The second reason for the lower attendance may have been the threatening letter, whose existence was likely broadcast far and wide. Threats have an effect: fear. If you attend the meetings now, you may receive a threatening letter.

There is probably a third reason. The flyer—written by the president—was only about security, with no mention of community building. What was new and revolutionary, the idea of trust-building, had given away to the old authoritarian structure, which people know well and which they distance themselves from—for being more oligarchic than democratic. The old model of does not touch their hearts and minds, whereas trust building and community is something I think people yearn for. To correct matters, D and C have decided to form a “commission,” which will serve the committee but in the manner which will emphasize dialogue and reconciliation.

The president had also neglected to specify when the meeting would begin, and so people straggled in from 5:30 to 6:30 pm. One of the first to arrive was Cesar, a bright young fellow, who came to tell us about security cameras. He slipped off his motorcycle helmet and began to talk in a strong articulate voice. A minute passed before the four policemen came down the stairs on the callejón, preceded by the crackle of their radios. Alas, the Buddha-like Comandante was not among them.

In mid-sentence, Cesar stepped to one side. The police’s leader launched into a soliloquy in language the likes of which I have never heard: fast burst, then long streams, jumping this way and that, whirling in circles, every six or seventh word recognizable in the sense that the others, though audible, seemed not to be necessarily words at all, rather sounds the man had made up himself.

D and C showed him the threatening letter. He read a few of the disturbing lines about rape and murder then began his rambling again. He mentioned detectives and handwriting experts. I had never heard anyone mention detectives, even in newspapers. He said the letter was legal evidence. Everything seems to be careening in the direction of the heavy hand of the police, and away from D and C’s open palm. He said we had to go to the Ministerio Público and present the letter as an antecedente, prior evidence of a peaking behavior that—after the rapes and murders, I assume—would show premeditation.

I interrupted him to protest that the Ministerio Público wouldn’t do anything if the offenders’ names were unknown. No, a denuncia needed names, not a antecedente, said the president of the our committee, in a voice so soft that perhaps three people could hear what he was saying.

At about this point, the two probable letter writers strutted down through the meeting, doing a kind of gangbanger walk, throwing one shoulder then the other forward, dressed in white baseball caps and long-sleeved white baseball shirts, perhaps for the first time gracing us with their albeit moving presence.

The police had already deployed—three of them at a slight distance, as if in a combat zone. One looked down the callejón, another looked up it, and a third looked along a third vista, guarding our flanks from a not improbable attack. This was the attack, or at least gangbangers showing the flag. M had to pass very close to the lower policeman. As M passed him, the policeman looked at him the way our cat in California once observed a bobcat passing close by—without any reaction at all, but probably with complete recognition. I greeted M as he passed me. He started to mumble something; I greeted Q as he passed; he moved his head to look a little more away from me.

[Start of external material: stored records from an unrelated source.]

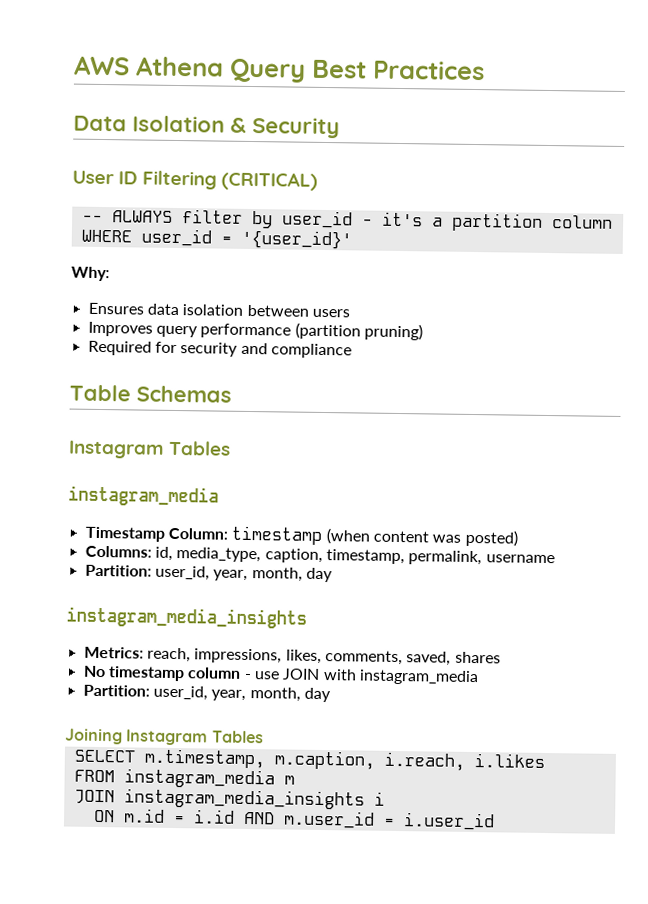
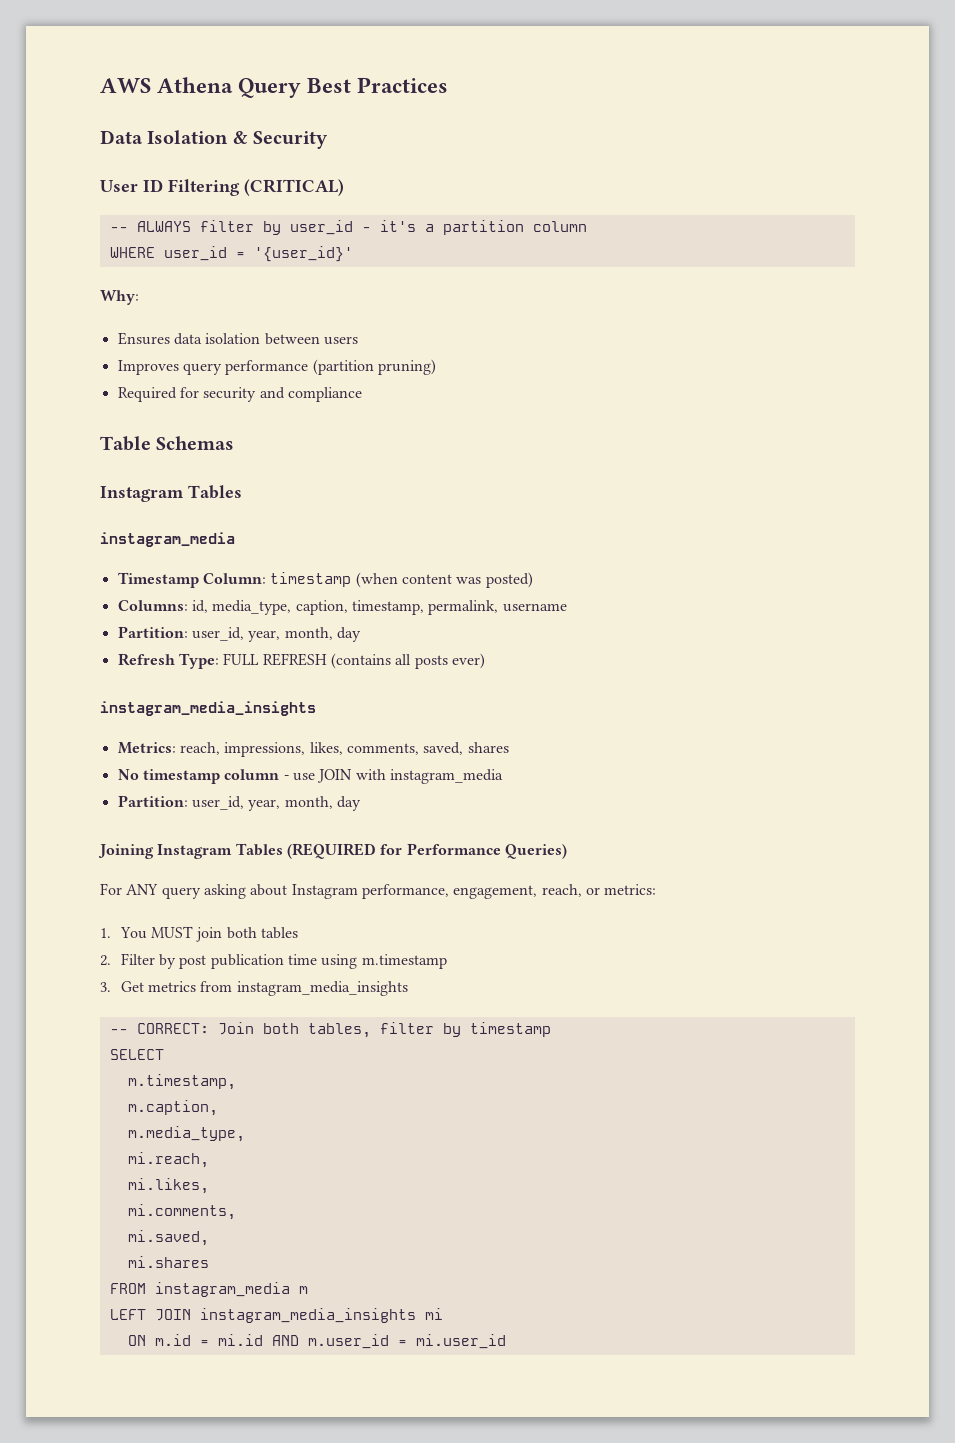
+ Refresh Type: FULL REFRESH (contains all posts ever)
- Joining Instagram Tables
+ Joining Instagram Tables (REQUIRED for Performance Queries)
+ For ANY query asking about Instagram performance, engagement, reach, or metrics:
+ 1. You MUST join both tables
+ 2. Filter by post publication time using m.timestamp
+ 3. Get metrics from instagram_media_insights
+ -- CORRECT: Join both tables, filter by timestamp
- SELECT m.timestamp, m.caption, i.reach, i.likes
+ SELECT
+ m.timestamp,
+ m.caption,
+ m.media_type,
+ mi.reach,
+ mi.likes,
+ mi.comments,
+ mi.saved,
+ mi.shares
- JOIN instagram_media_insights i
+ LEFT JOIN instagram_media_insights mi
- ON m.id = i.id AND m.user_id = i.user_id
+ ON m.id = mi.id AND m.user_id = mi.user_id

Cesar interjected, and the police leader stepped back. Cesar brought out his laptop. He gave it commands with his iPhone. He showed us what cameras could see by daylight and at night. The men especially gathered around. I did too. Then Cesar left.

A drunk came roaring up the callejón where the bobcat-observing policeman stood. Seeing the assembly and the four police, the drunk put his hands in the air and kept them there the whole time he protested his right to be where he was. The police treated him gently and finally got him to move along. Then the police moved along.

I had gone in our front door, returning snack bowls, a stool, and the plywood easel. I heard an angry voice and went back outside again. After all, the police had left, and I knew D and C were exposed. The broad-shouldered uncle of one of the gangbangers had appeared. He always sounds angry when he talks, whispered the president of the committee, but he’s all right. He got into an argument with an older woman wearing a poncho that I knew sold illegal beer from her front door. He claimed she had insulted his niece. When he wasn’t shouting at her, he stood like a French wrestler with his legs apart, his small feet shod with something like mountain climbers’ slippers, in below-the-knee trousers, tilting his head back like Marlon Brando and looking downward at no one through his squinting eyes, as if at any moment he might still leap forward and eat someone. He finally left with a woman that was either his sister or his wife. I still don’t know which.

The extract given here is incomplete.